TASK GOAL: A single number is all that's needed: how many lines in the data contain the string "Lampe".
[THE DATA]
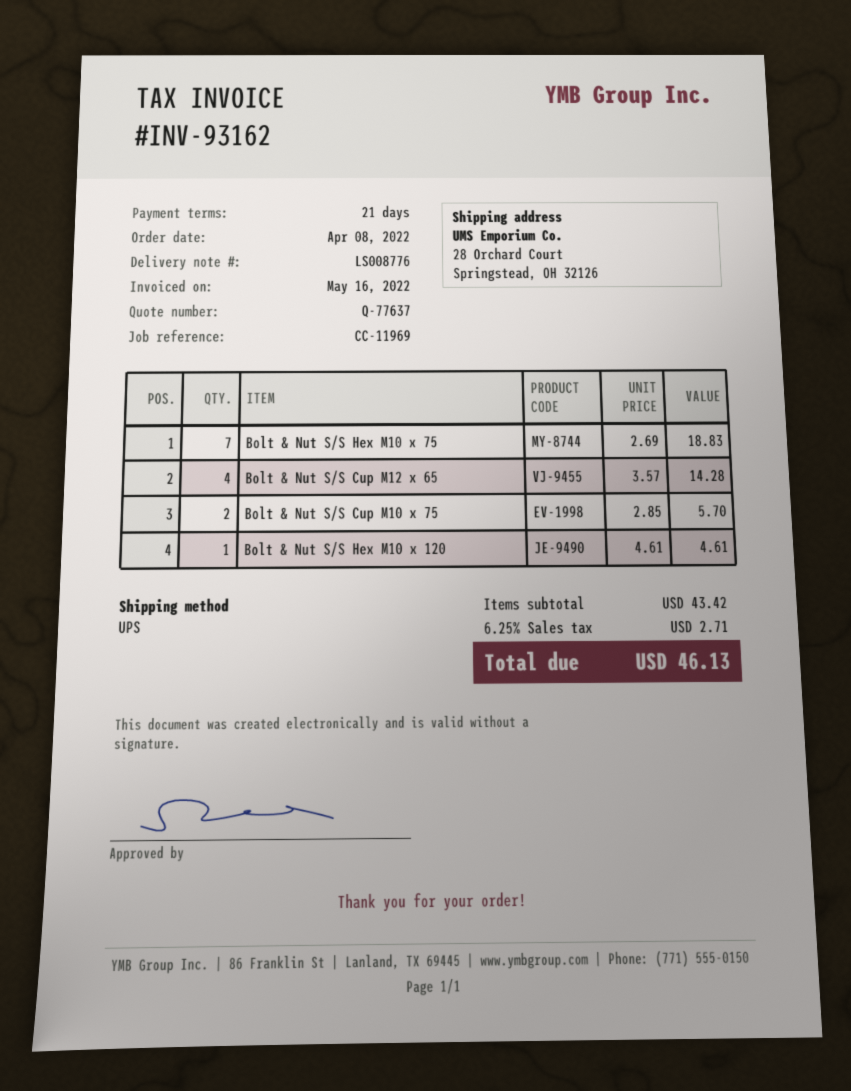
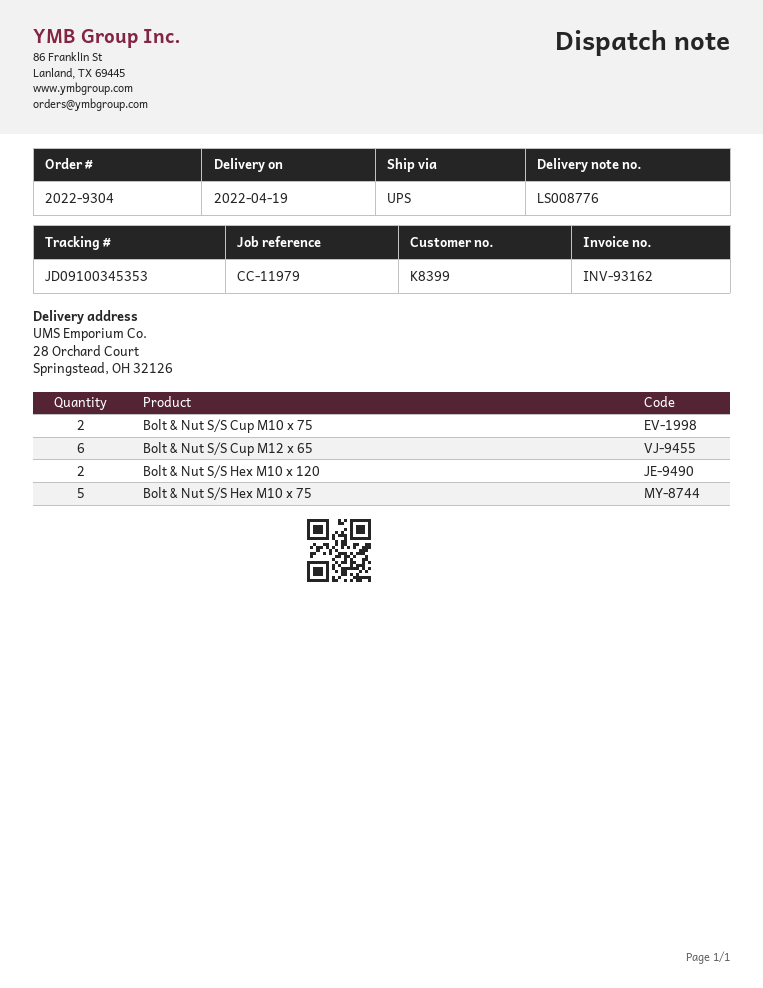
reference: CC-11969 -> CC-11979
Bolt & Nut S/S Hex M10 x 75: 7 -> 5
Bolt & Nut S/S Cup M12 x 65: 4 -> 6
Bolt & Nut S/S Hex M10 x 120: 1 -> 2

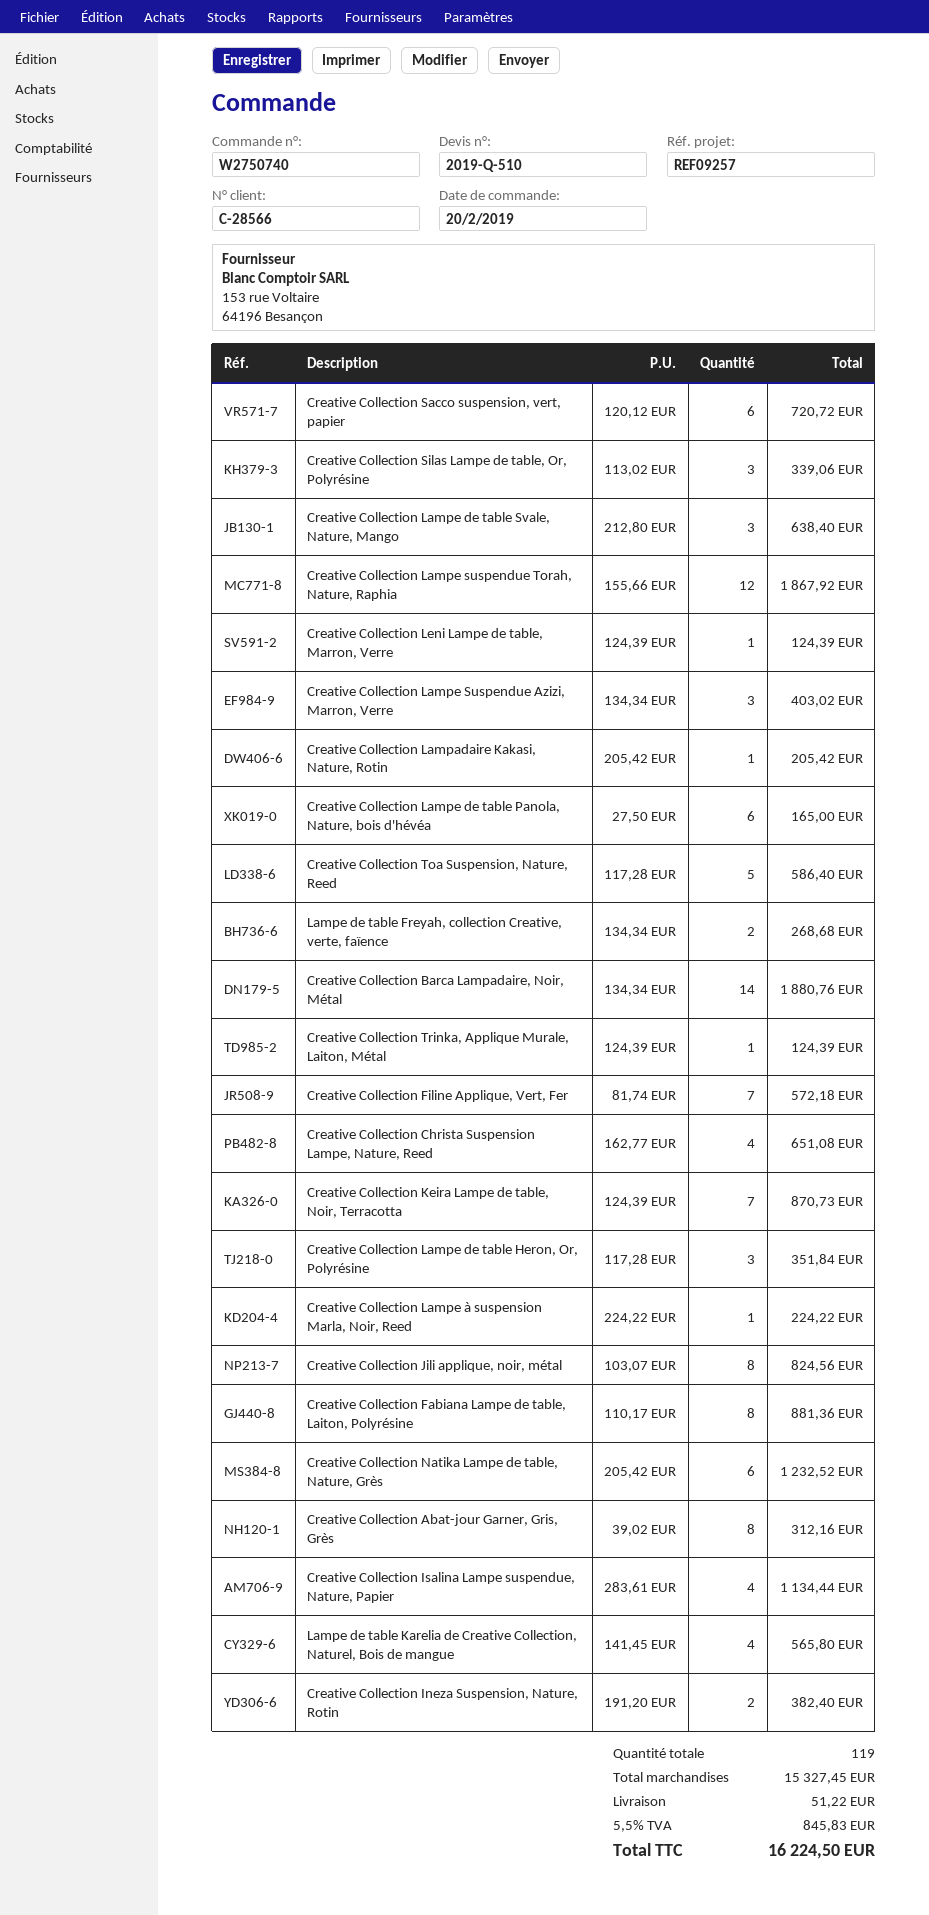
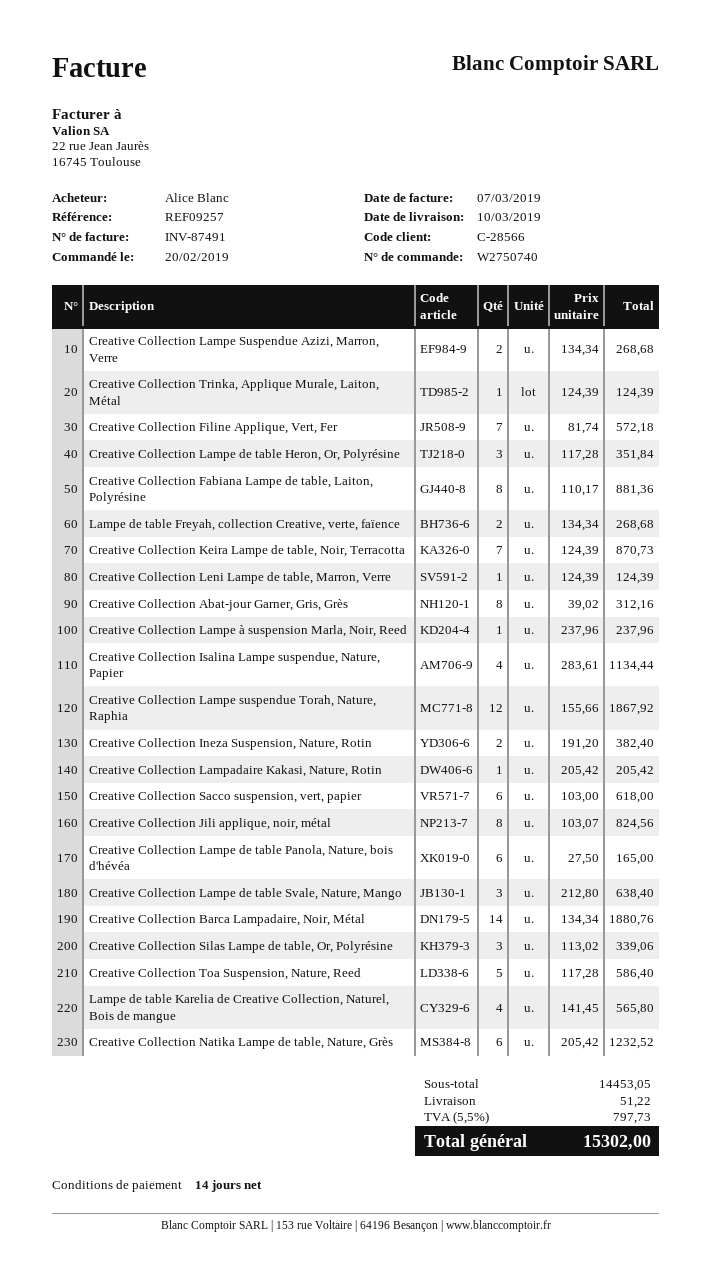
Creative Collection Sacco suspension, vert, papier: 6 x 120.12 = 720.72 -> 6 x 103.00 = 618.00
Creative Collection Lampe Suspendue Azizi, Marron, Verre: 3 x 134.34 = 403.02 -> 2 x 134.34 = 268.68
Creative Collection Christa Suspension Lampe, Nature, Reed: 4 x 162.77 = 651.08 -> none
Creative Collection Lampe à suspension Marla, Noir, Reed: 1 x 224.22 = 224.22 -> 1 x 237.96 = 237.96
subtotal: 15327.45 -> 14453.05
tax: 5.5% = 845.83 -> 5.5% = 797.73
total: 16224.50 -> 15302.00

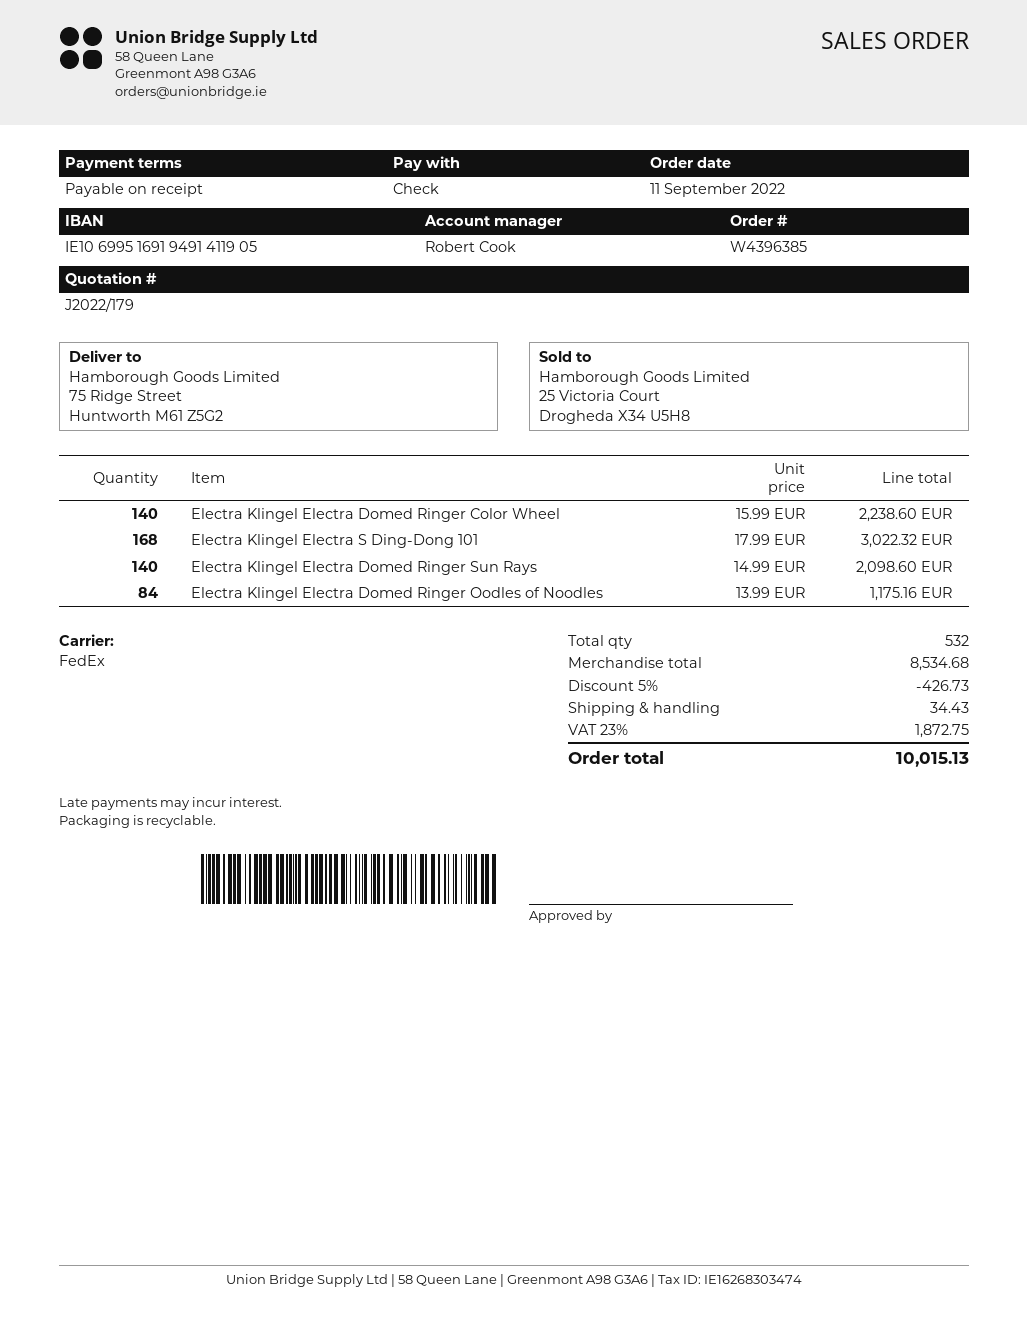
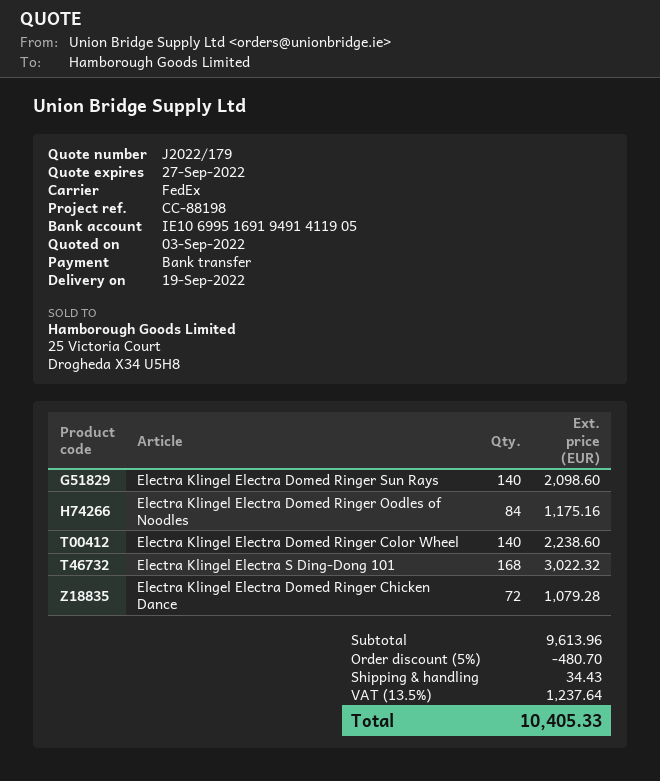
payment method: cheque -> bank transfer
Electra Klingel Electra Domed Ringer Chicken Dance: none -> 72 for 1079.28
subtotal: 8534.68 -> 9613.96
discount: 5% = 426.73 -> 5% = 480.70
tax: 23% = 1872.75 -> 13.5% = 1237.64
total: 10015.13 -> 10405.33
[/THE DATA]
SOLUTION: 3